### Exercise instructions
Only those lines running from the line that contains "right:4px; top:28px; bottom:6px;" through the end of the material are to be written out, each exactly as shown.

Record extracts Start Marker

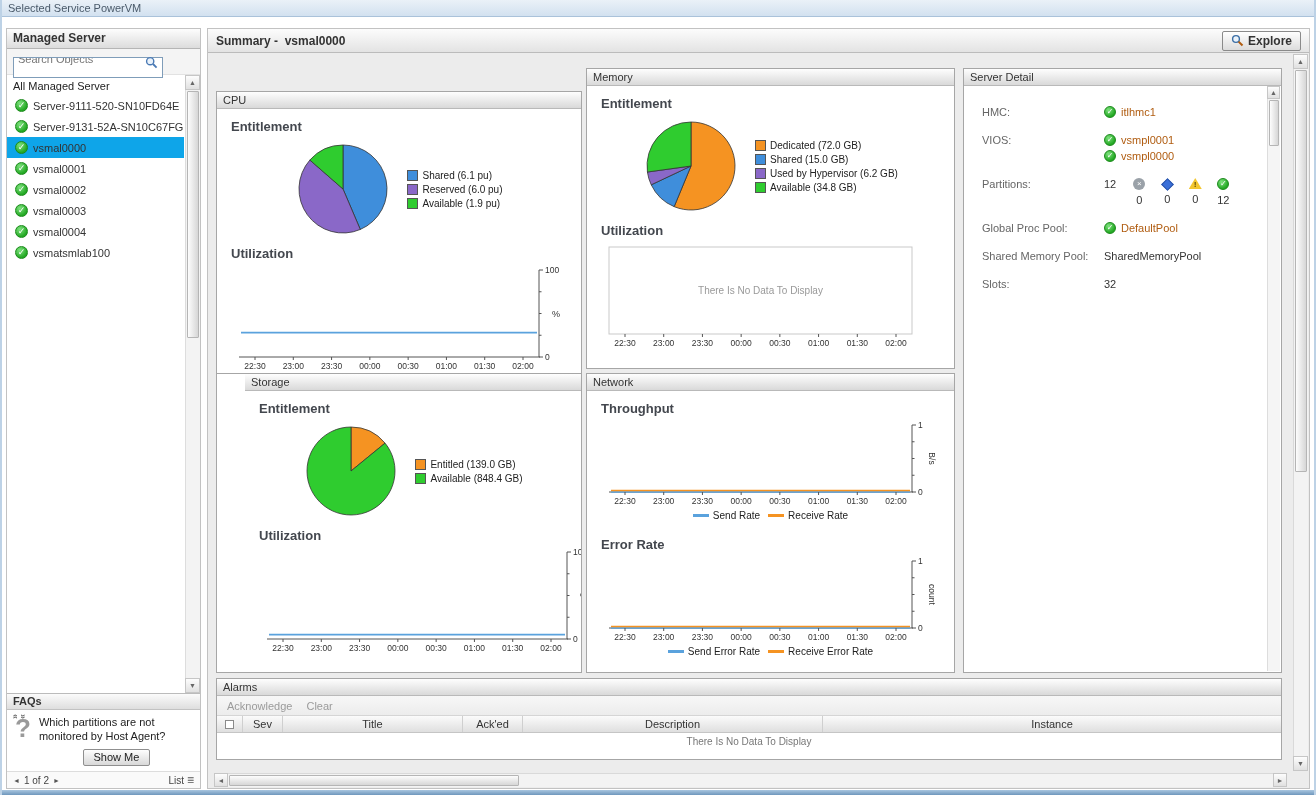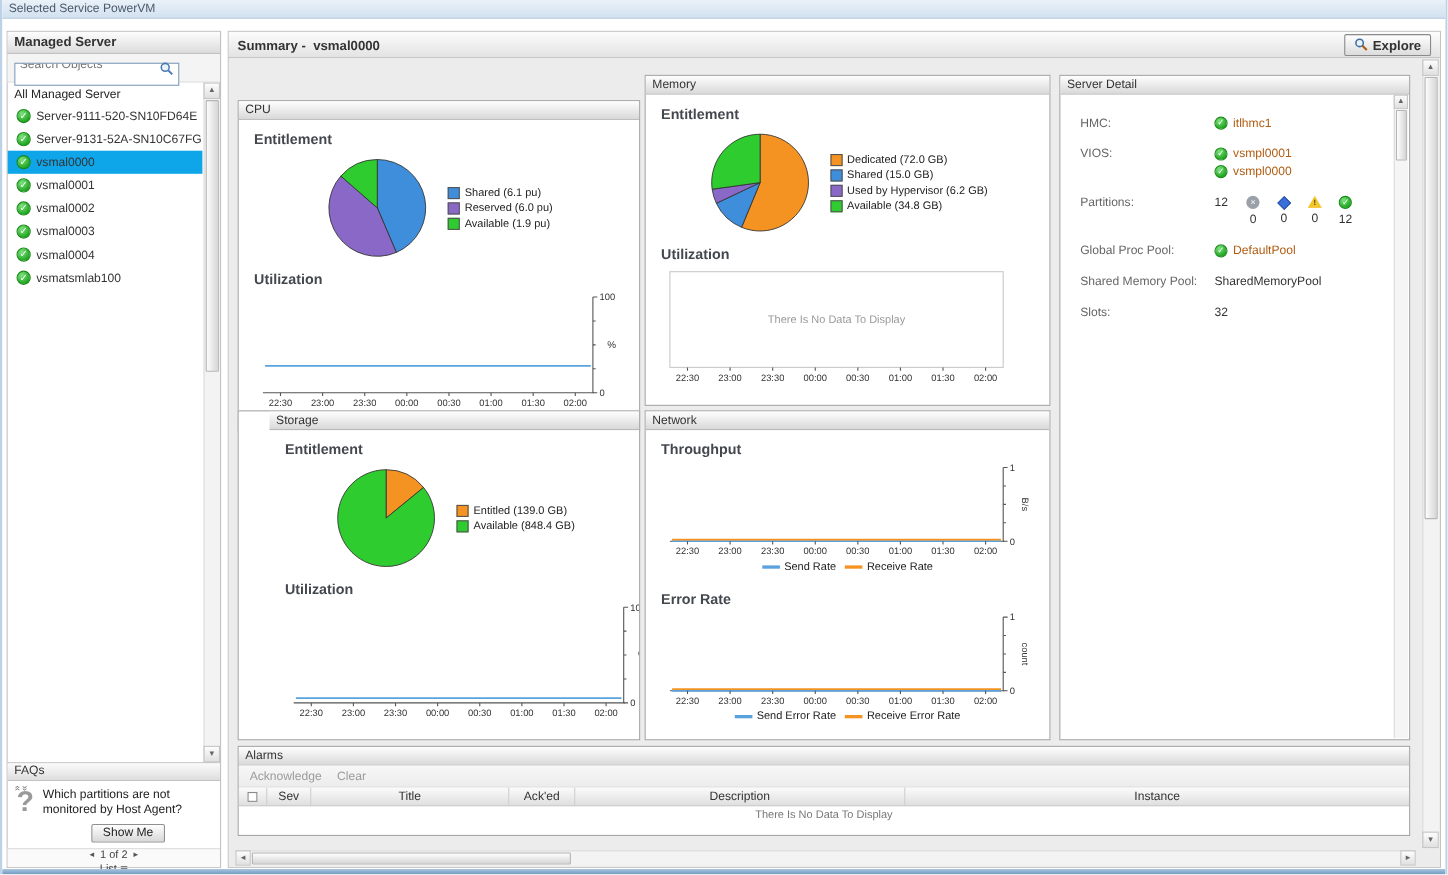--- a/index.html
+++ b/index.html
@@ -35,34 +35,34 @@
   .chk::after { content:"✓"; }
   .chk.sm { width:12px; height:12px; flex:0 0 12px; font-size:8px; line-height:10px; }
 
   
   .sb-scroll { position:absolute; top:46px; bottom:95px; right:0; width:15px;
                background:#f3f3f3; border-left:1px solid #ddd; }
 
   
   .faqs { position:absolute; left:0; right:0; bottom:0; height:95px; border-top:1px solid #bbb; }
   .faq-header { height:16px; background:linear-gradient(#fbfbfb,#dedede); border-bottom:1px solid #c2c2c2;
-                font-weight:normal; line-height:15px; padding:0 6px; display:flex; justify-content:space-between;flex-direction:column; }
+                font-weight:bold; line-height:15px; padding:0 6px; display:flex; justify-content:space-between;flex-direction:column; }
   .faq-chevs { color:#666; font-size:9px; display:flex; gap:2px; }
   .chev-up { display:inline-block; transform:rotate(-90deg); }
   .chev-dn { display:inline-block; transform:rotate(90deg); }
   .faq-body { display:flex; padding:5px 6px 0 8px; gap:8px; }
   .faq-q { color:#9a9a9a; font-size:26px; font-weight:bold; line-height:26px; }
   .faq-text { line-height:14px; color:#222; }
   .faq-btn-row { text-align:center; margin-top:6px; }
   .btn { display:inline-block; border:1px solid #8f8f8f; border-radius:2px;
          background:linear-gradient(#fefefe,#d8d8d8); padding:1px 10px 2px 10px;
          font-size:11px; color:#222; cursor:pointer; }
   .faq-footer { position:absolute; bottom:0; left:0; right:0; height:17px; border-top:1px solid #ddd;
                 display:flex; justify-content:space-between; align-items:center; padding:0 6px;
-                font-size:10px; color:#444; background:#fafafa;flex-direction:column; }
+                font-size:10px; color:#444; background:#fafafa; }
   .pg-arrow { font-size:7px; color:#555; cursor:pointer; }
   .list-ic { font-size:12px; color:#555; }
 
   
   .main { position:absolute; left:205px; right:4px; top:28px; bottom:6px;
           background:#fff; border:1px solid #c2c2c2; }
   .main-header { height:24px; background:linear-gradient(#fcfcfc,#e3e3e3); border-bottom:1px solid #bbb;
                  display:flex; align-items:center; justify-content:space-between; padding:0 8px; }
   .main-title { font-weight:bold; font-size:12px; white-space:pre; }
   .explore-btn { display:flex; align-items:center; gap:4px; border:1px solid #8a8a8a; border-radius:2px;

Record extracts End Marker

### Response area
   .main { position:absolute; left:205px; right:4px; top:28px; bottom:6px;
           background:#fff; border:1px solid #c2c2c2; }
   .main-header { height:24px; background:linear-gradient(#fcfcfc,#e3e3e3); border-bottom:1px solid #bbb;
                  display:flex; align-items:center; justify-content:space-between; padding:0 8px; }
   .main-title { font-weight:bold; font-size:12px; white-space:pre; }
   .explore-btn { display:flex; align-items:center; gap:4px; border:1px solid #8a8a8a; border-radius:2px;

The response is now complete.